The Hidden Story Behind Our Month Names
Discover the forgotten story behind our month names, why September was once the seventh month, and how an ancient Roman calendar still echoes through the year today.
Every year, we move through the months without giving much thought to their names.
January. February. March.
They feel familiar—almost timeless.
Yet hidden within our calendar is a quiet reminder of a very different way of measuring time.
Have you ever wondered why September, the ninth month of the year, begins with a word that means seven?
Or why October seems strangely connected to the number eight?
The answer lies in an ancient calendar that once began not in January, but in March.
When the Year Began in March
The earliest Roman calendar looked very different from the one we use today. Rather than beginning in January, the year started with the arrival of spring.
Its ten named months followed this order:
Month | Meaning |
|---|---|
March (Martius) | Named after Mars, the Roman god of war |
April (Aprilis) | Its origin is uncertain, though it's often linked to opening or blossoming |
May (Maius) | Named after Maia, goddess of growth |
June (Iunius) | Named after Juno, queen of the Roman gods |
Quintilis | Fifth month |
Sextilis | Sixth month |
September | Seventh month |
October | Eighth month |
November | Ninth month |
December | Tenth month |
At the time, the names made perfect sense.
September really was the seventh month.
October was the eighth.
November the ninth.
December the tenth.
Winter occupied the remaining stretch of the year, but those months had not yet been formally named.
The Calendar Changed
Over time, two new months were added to the beginning of the year.
January was named after Janus, the Roman god of doorways, transitions, and new beginnings.
February took its name from Februa, an ancient Roman festival of purification.
The calendar now had twelve months. But something curious happened. The names of the later months didn't change. Only their positions did.
September became the ninth month.
October the tenth.
November the eleventh.
December the twelfth.
Their names are echoes of an older calendar—one that still quietly survives inside the one we use today.
More Than Names
Many ancient cultures measured time differently from the way we do today.
Rather than seeing the year as a fixed sequence of numbered months, they often shaped their calendars around the changing seasons, the movements of the Sun, or the cycles of the Moon.

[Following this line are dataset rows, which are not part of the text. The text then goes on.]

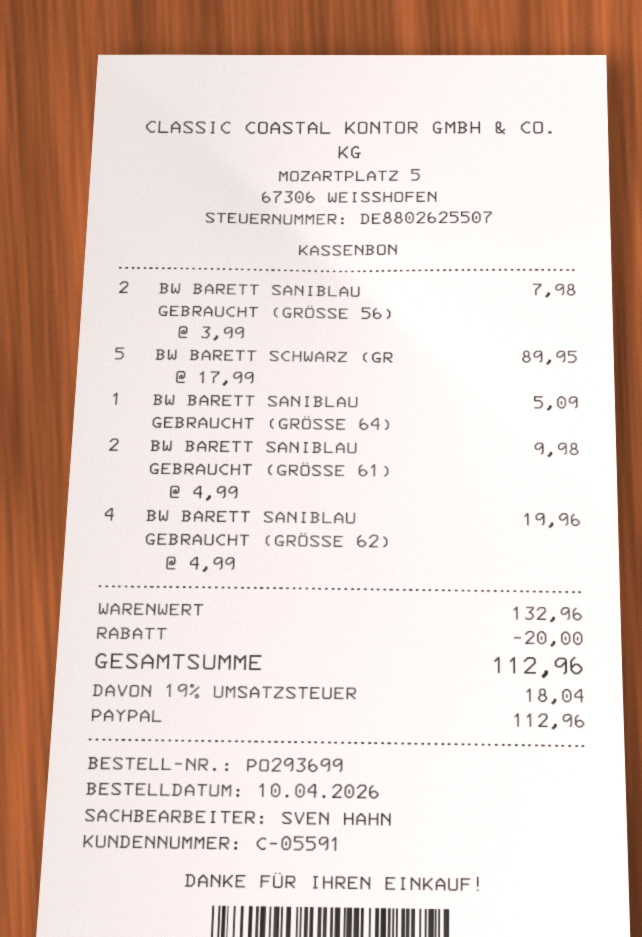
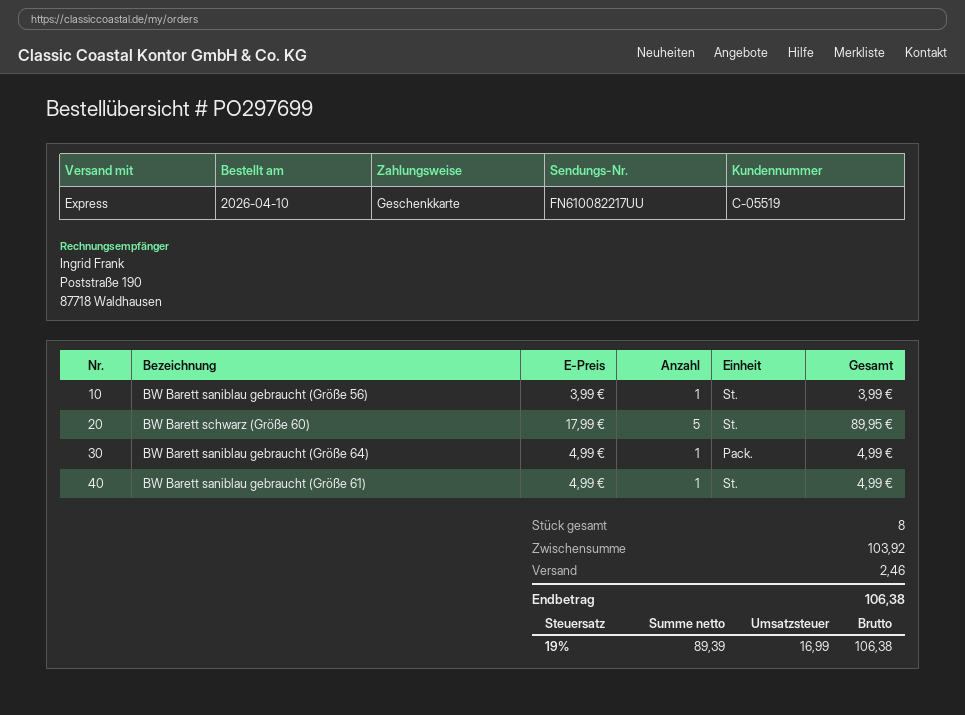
order number: PO293699 -> PO297699
customer number: C-05591 -> C-05519
payment method: PayPal -> gift card
BW BARETT SANIBLAU GEBRAUCHT (GRÖSSE 56): 2 x 3.99 = 7.98 -> 1 x 3.99 = 3.99
BW BARETT SANIBLAU GEBRAUCHT (GRÖSSE 64): 1 x 5.09 = 5.09 -> 1 x 4.99 = 4.99
BW BARETT SANIBLAU GEBRAUCHT (GRÖSSE 61): 2 x 4.99 = 9.98 -> 1 x 4.99 = 4.99
BW BARETT SANIBLAU GEBRAUCHT (GRÖSSE 62): 4 x 4.99 = 19.96 -> none
subtotal: 132.96 -> 103.92
discount: 20.00 -> none
shipping: none -> 2.46
tax: 19% = 18.04 -> 19% = 16.99
total: 112.96 -> 106.38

Our modern calendar is practical and familiar.
Yet hidden within it are small traces of older ways of understanding time—reminders that calendars are not simply systems for counting days, but reflections of how people have related to nature, agriculture, ritual, and the changing world around them.
The names of our months are among those surviving traces.
A Small Reminder from the Past
The names we use every day often carry stories far older than we realise.
Hidden within ordinary words are traces of forgotten calendars, ancient gods, and the people who once shaped the way we measure time.
Sometimes, all it takes is looking more closely at something familiar to see it in a completely new light.